Additional APIs on top of ones required by Data Foundation

gcloud services enable \
    sheets.googleapis.com \
    drive.googleapis.com \
    dataflow.googleapis.com \
    datapipelines.googleapis.com

If using custom Dataflow SDK container for faster execution, you also need to enable Artifact Registry API (artifactregistry.googleapis.com).

Resources to create

  1. Cloud Storage Bucket (Dataflow bucket). It must not be in a multi-region, and must be in the same region as you configure for Dataflow compute.
  2. Dataflow Service Account.

Dataflow region must be in the same multi-region as Cortex Data Foundation datasets and BigQuery DTS for Google Ads.

Roles and Permissions:

All permissions below are for the source project if not specified otherwise

  • Cloud Build Account:

    • Service Usage Consumer
    • Service Account Token Creator for Dataflow Service Account
    • Dataflow Admin
    • Storage Object Admin
    • BigQuery Job User (for source and target projects)
    • BigQuery Data Editor (for source and target projects)
    • Artifact Registry Administrator (Only if using custom Dataflow SDK container)
  • Dataflow Service account:

    • BigQuery Data Editor (for source and target projects)
    • BigQuery Job User (for source and target projects)
    • Dataflow Worker
    • Service Account Token Creator for itself
    • Service Usage Consumer
    • Storage Object Admin for Dataflow bucket
    • Artifact Registry Reader (Only if using custom Dataflow SDK container)
  • Cloud Composer Service account:

    • Dataflow Developer
    • Service Account User for Dataflow Service Account
    • Storage Object Admin for Dataflow bucket

Cloud Composer

We support both Airflow 1 and Airflow 2 in Google Cloud Composer.

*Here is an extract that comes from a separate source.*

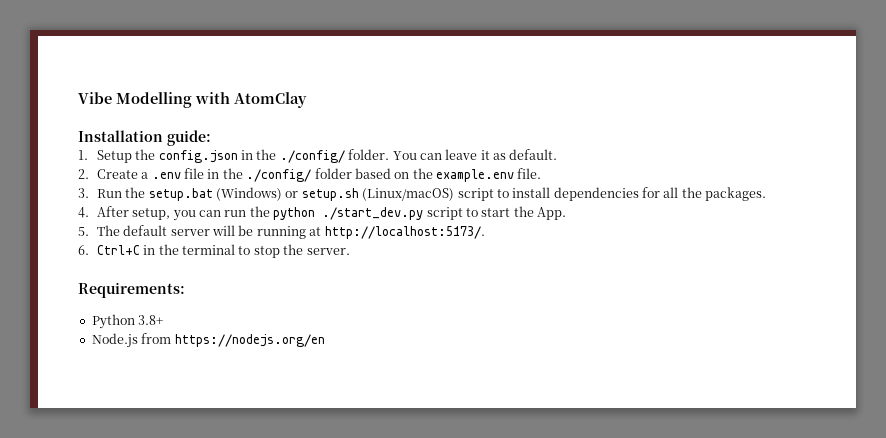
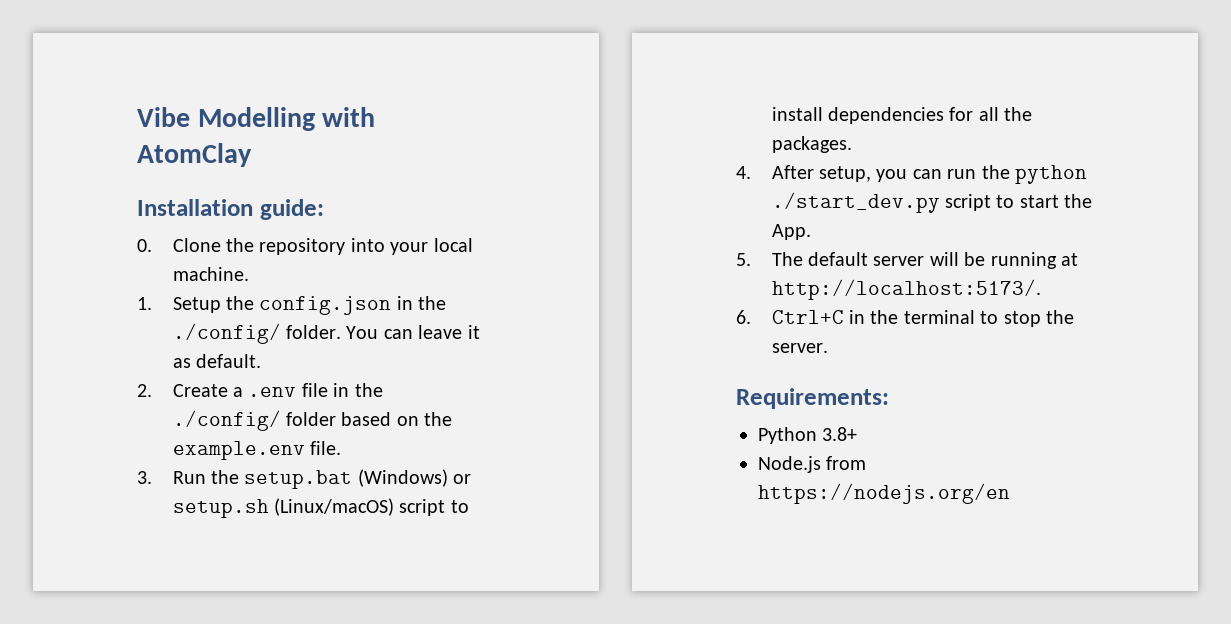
+ 0. Clone the repository into your local machine.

With Airflow 1, CATGAP requires apache-airflow-backport-providers-google>=2021.3.3 package to be added to your Airflow Environment's PyPI packages.

With Airflow 2, CATGAP requires apache-airflow-providers-google>=2.2.0.

Just as with Data Foundation, CATGAP DAG is copied to the target bucket's dags folder. Once you are ready to run CATGAP pipeline, you can copy CATGAP pipeline's files from target bucket's dag folder to your Composer Environment's bucket, dags folder.

Configuration

  1. CATGAP configuration is stored in config/settings.yaml
  • user_email - [optional] Google account email of a user to share the mapping spreadsheet with.
  • ads.dts_dataset - name of the dataset of BigQuery Data Transfer for Google Ads in the source project.
  • ads.customer_id - Google Ads customer id
  • sap.max_prod_hierarchy_level - the deepest level of the product hierarchy to use when mapping Google Ads campaigns and groups. Must be at least 3, but not more than 9.
  • dataflow.service_account - Service Account to use with Dataflow.
  • dataflow.gcs_bucket - GCS Bucket to use with Dataflow.
  • dataflow.region - Cloud Region to run Dataflow jobs in.
  • dataflow.use_container - Use a custom Dataflow SDK container (true/false). It makes the CATGAP pipeline run faster, but requires enabling Artifact Registry API and configuring necessary permissions.
  1. Cortex Data Foundation config.json must be in config/config.json (config subdirectory of the Data Foundation repository).

Deployment

The deployment command must be executed from the root of the Data Foundation repository with its configuration file (config/config.json) having common and SAP parameters as they were used for deploying Data Foundation.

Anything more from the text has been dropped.